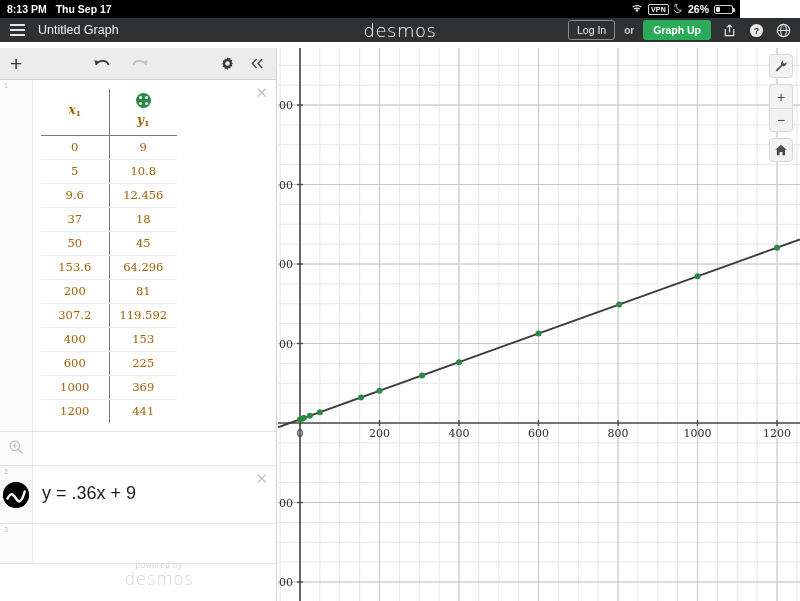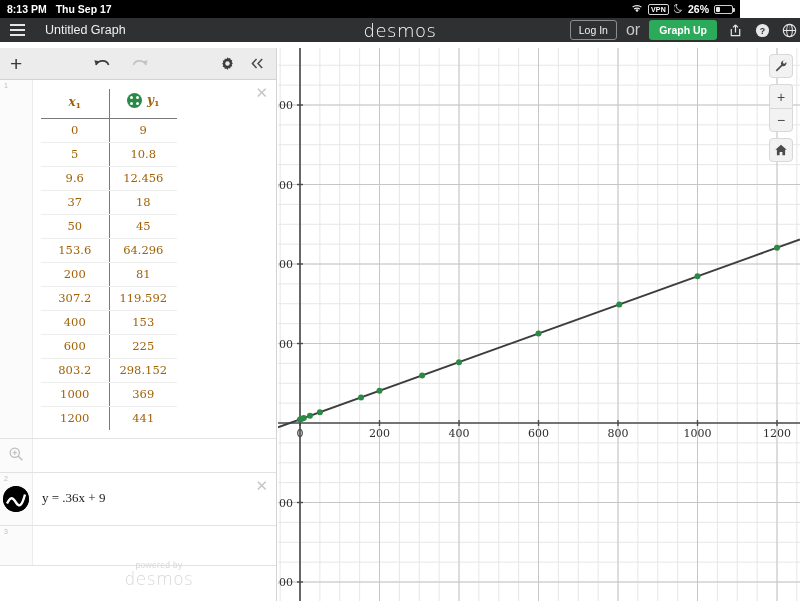--- a/index.html
+++ b/index.html
@@ -34,38 +34,38 @@
   }
   .battery .lvl {
     position: absolute; left: 1px; top: 1px; bottom: 1px; width: 22%;
     background: #e8e8e8; border-radius: 1px;
   }
 
   
   .header {
     position: absolute; top: 18px; left: 0; width: 800px; height: 24px;
     background: #2f3031; color: #fff;
-    display: flex; align-items: center; gap: 7px;
+    display: flex; align-items: center;
   }
   .hamburger { width: 34px; display: flex; flex-direction: column; align-items: center; gap: 3px; cursor: pointer; }
   .hamburger i { display: block; width: 15px; height: 2px; background: #e6e6e6; }
   .graph-title { font-size: 12.5px; color: #f0f0f0; padding-left: 4px; }
   .desmos-logo {
     position: absolute; left: 50%; transform: translateX(-50%);
     font-size: 18px; letter-spacing: .5px; color: #fff;
     font-family: "DejaVu Sans", sans-serif; font-weight: 300;
   }
   .hdr-right {
-    margin-left: auto; display: flex; align-items: center; gap: 9px; padding-right: 2px;
+    margin-left: auto; display: flex; align-items: center; gap: 9px; padding-right: 8px;
   }
   .btn-login {
     border: 1px solid #8b8c8d; border-radius: 3px; color: #f0f0f0;
     font-size: 10.5px; padding: 3px 8px; background: transparent; cursor: pointer;
   }
-  .or-text { font-size: 16px; color: #c9c9c9; }
+  .or-text { font-size: 10px; color: #c9c9c9; font-weight: bold; }
   .btn-signup {
     border: none; border-radius: 3px; color: #fff; background: #2bab5a;
     font-size: 10.5px; font-weight: bold; padding: 4px 10px; cursor: pointer;
   }
   .hdr-icon { width: 18px; height: 18px; display: flex; align-items: center; justify-content: center; cursor: pointer; }
 
   
   .panel {
     position: absolute; top: 48px; left: 0; width: 277px; height: 553px;
     background: #fff; border-right: 1px solid #d4d4d4;
@@ -111,21 +111,21 @@
     width: 68px;
   }
   table.dtable thead th { padding-bottom: 7px; font-size: 12px; }
   table.dtable thead th.colx { border-bottom: 1px solid #7a7a7a; }
   table.dtable thead th.coly { border-bottom: 1px solid #7a7a7a; border-left: 1px solid #7a7a7a; }
   table.dtable tbody td { border-bottom: 1px solid #ededed; }
   table.dtable tbody td.coly { border-left: 1px solid #7a7a7a; }
   table.dtable tbody tr:last-child td { border-bottom: none; }
   .subvar { font-size: 8px; vertical-align: -2px; font-style: normal; }
   .varname { font-style: italic; }
-  .coly-head { display: inline-flex; align-items: center; gap: 5px; }
+  .coly-head { display: inline-flex; align-items: center; gap: 5px; flex-direction: column; }
   .pt-style {
     width: 15px; height: 15px; border-radius: 50%; background: #2a8a45;
     position: relative; display: inline-block; cursor: pointer; flex: 0 0 15px;
   }
   .pt-style i { position: absolute; width: 3px; height: 3px; border-radius: 50%; background: #fff; }
   .pt-style i:nth-child(1) { left: 3.2px; top: 3.2px; }
   .pt-style i:nth-child(2) { right: 3.2px; top: 3.2px; }
   .pt-style i:nth-child(3) { left: 3.2px; bottom: 3.2px; }
   .pt-style i:nth-child(4) { right: 3.2px; bottom: 3.2px; }
 
@@ -143,21 +143,21 @@
     width: 26px; height: 26px; border-radius: 50%; background: #000;
     position: relative; overflow: hidden; cursor: pointer;
   }
   .eq-gutter {
     width: 33px; flex: 0 0 33px; background: #fbfbfb;
     border-right: 1px solid #ececec;
     display: flex; align-items: center; justify-content: center;
     position: relative;
   }
   .equation {
-    font-family: Liberation Serif, serif; font-size: 13px; color: #1c1c1c;
+    font-family: Liberation Sans, sans-serif; font-size: 18px; color: #1c1c1c;
     padding: 11px 0 11px 9px;
   }
 
   .empty-row { height: 40px; background: #fff; border-bottom: 1px solid #e2e2e2; display: flex; }
 
   .powered {
     position: absolute; bottom: 12px; left: 0; width: 318px;
     text-align: center; color: #d7d7d7; line-height: 1.1;
   }
   .powered .p1 { font-size: 8.5px; letter-spacing: .3px; }
@@ -347,24 +347,20 @@
                   <td class="colx">307.2</td>
                   <td class="coly">119.592</td>
                 </tr>
                 <tr>
                   <td class="colx">400</td>
                   <td class="coly">153</td>
                 </tr>
                 <tr>
                   <td class="colx">600</td>
                   <td class="coly">225</td>
-                </tr>
-                <tr>
-                  <td class="colx">803.2</td>
-                  <td class="coly">298.152</td>
                 </tr>
                 <tr>
                   <td class="colx">1000</td>
                   <td class="coly">369</td>
                 </tr>
                 <tr>
                   <td class="colx">1200</td>
                   <td class="coly">441</td>
                 </tr>
               </tbody>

____

Assignment:
A complete answer gives every line of the records holding "relative".

Answer for the task:
     position: relative; display: inline-block; cursor: pointer; flex: 0 0 15px;
     position: relative; overflow: hidden; cursor: pointer;
     position: relative;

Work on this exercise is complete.